A simple way to avoid missing these: total all compliance costs for the batch, then divide by the number of units you expect to sell. That per-unit number tends to be small if the batch is large enough, but for batches under a few hundred units it can meaningfully eat into margin.
Product categories that need extra attention
Not every cosmetics product carries the same complexity at declaration time. A few groups require closer attention:
- Sunscreens: contain UV filters, which require more detailed documentation and, in some cases, SPF index testing.
- Products for children: stricter safety standards apply, and the supplier must have the corresponding documentation.
- Products requiring cold storage: more complex logistics, with cold-chain costs to factor in.
- Products with restricted active ingredients (acids, mercury, hydroquinone, and others): some ingredients are banned or concentration-capped. If the INCI list contains these above the allowed threshold, the product cannot be declared regardless of what the factory claims.
A practical rule of thumb: simple products (body lotion, shower gel, plain lip balm) generally have fewer complications than high-function products (dark-spot treatments, high-concentration serums, whitening formulas). First-time cosmetics importers are better off starting with the simpler category to learn the process before moving to the complex ones.
Build the process knowledge before importing at scale
The cosmetics declaration process is not especially difficult once you have done it once, but the first time tends to take longer and more errors creep in. The practical approach: pick one simple SKU, complete the declaration for that product, then import a small batch after the receipt number is confirmed. Once the process is familiar, add more SKUs.

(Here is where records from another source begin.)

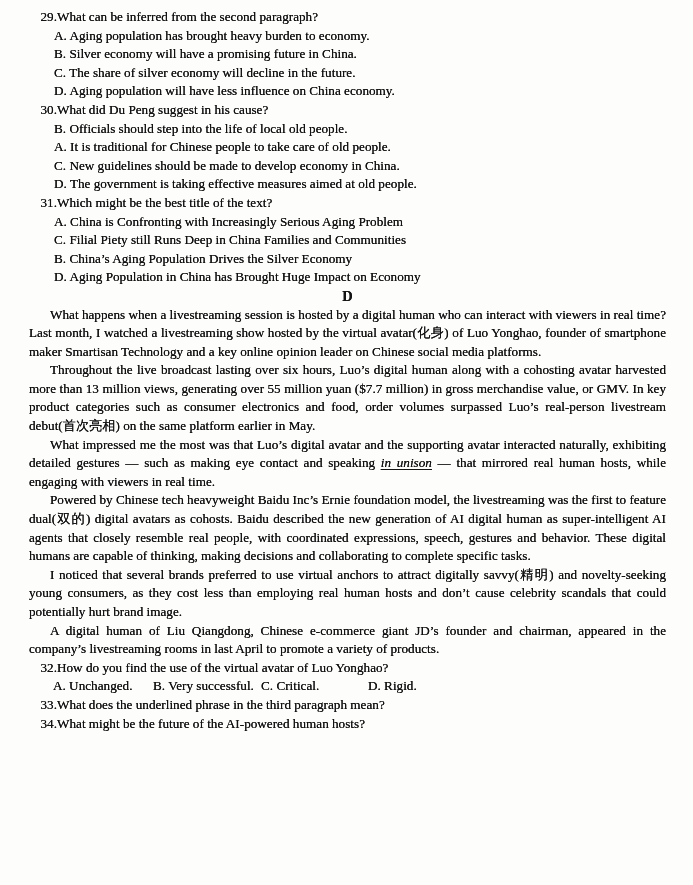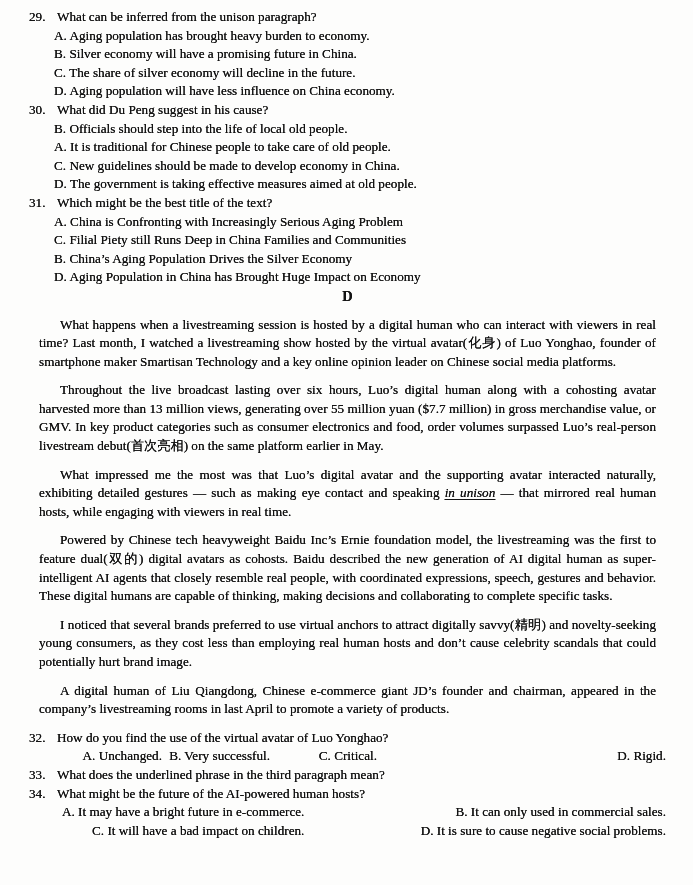"29." .q-num { text-align: none -> right }
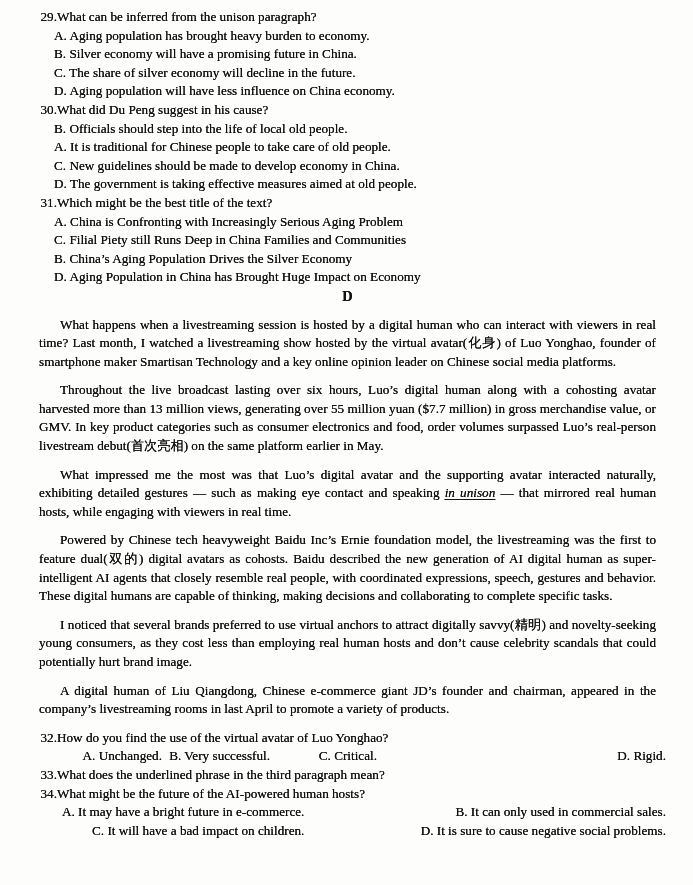"What can be inferred from" span.q-prompt { text: unison -> second }
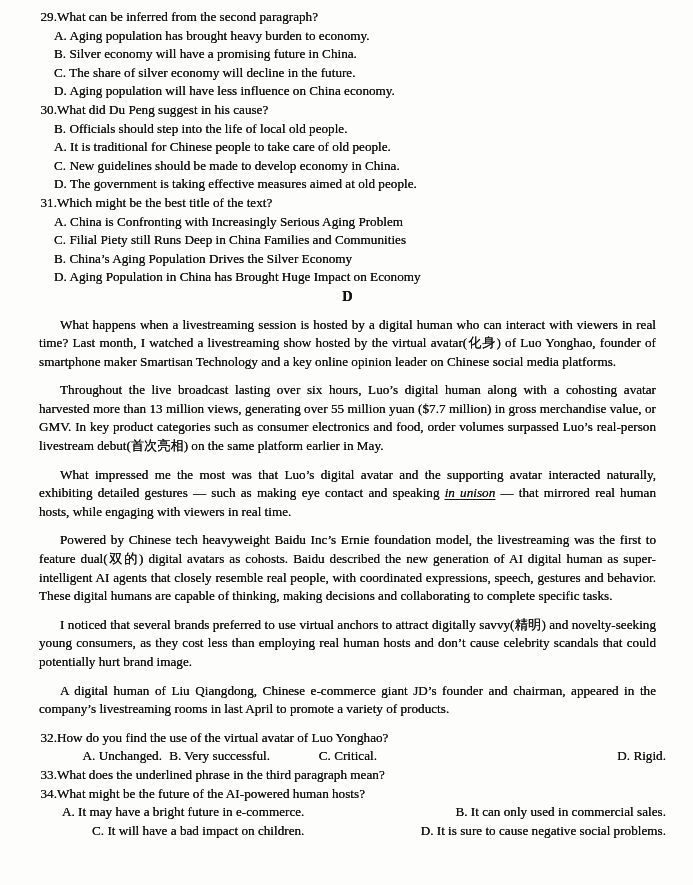"What happens when a livestreaming" .para { margin: 10px -> 0 }
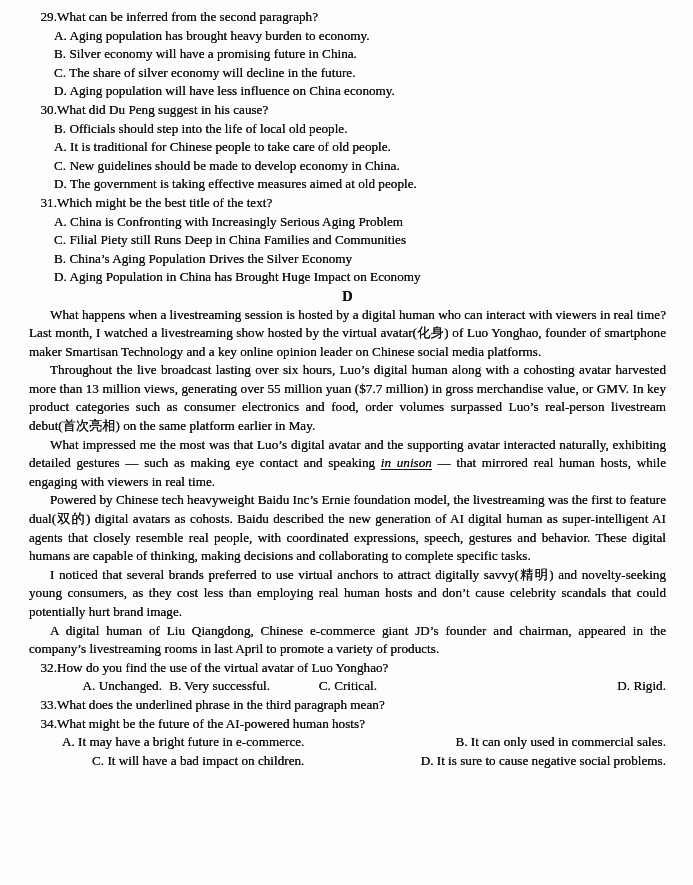"A. Unchanged." .opts-row { margin-left: 33px -> 24px; text-align: right -> none }
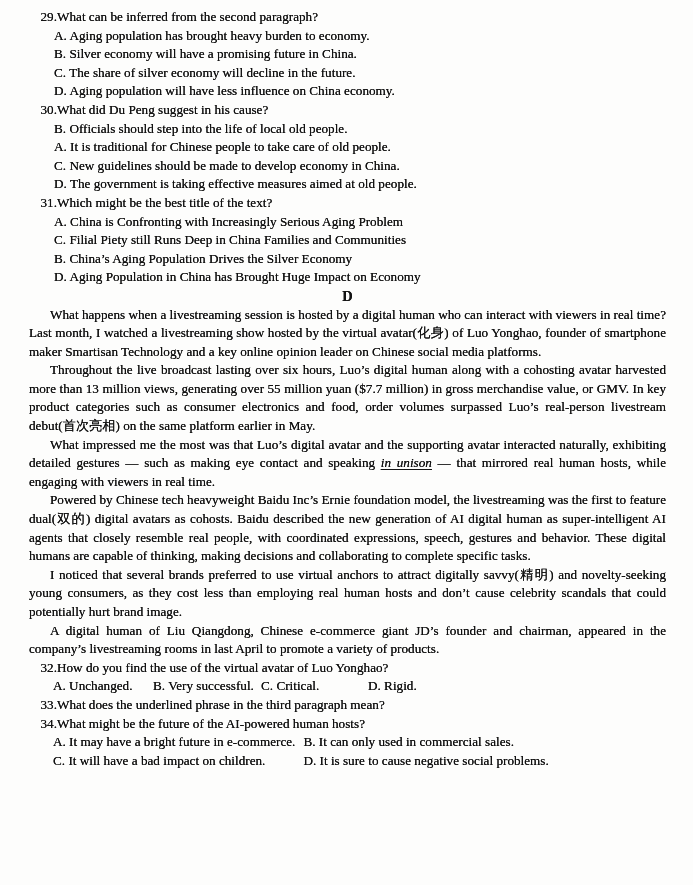"A. It may have a" div.opts-row { html: <div> <div>A. It may have a bright future in e-commerce.</div> <div>B. It can only used in commercial sales.</div> <div>C. It will have a bad impact on children.</div> <div>D. It is sure to cause negative social problems.</div> </div> -> none }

Do not import a large batch and then start the paperwork. The risk is stock sitting in the warehouse while capital is locked up, and if the file runs into a problem that cannot be fixed (the supplier cannot produce the required documents, for instance), that batch becomes dead stock.
Bottom line
1688 cosmetics can be sold legally and profitably, but the compliance cost and lead time are part of the landed cost, not optional extras. Build the full declaration and labeling cost into every unit, complete the paperwork before bringing in a large batch, and qualify your supplier's ability to provide the required documents at the sourcing stage. Those three steps eliminate most of the legal and capital risk in this category.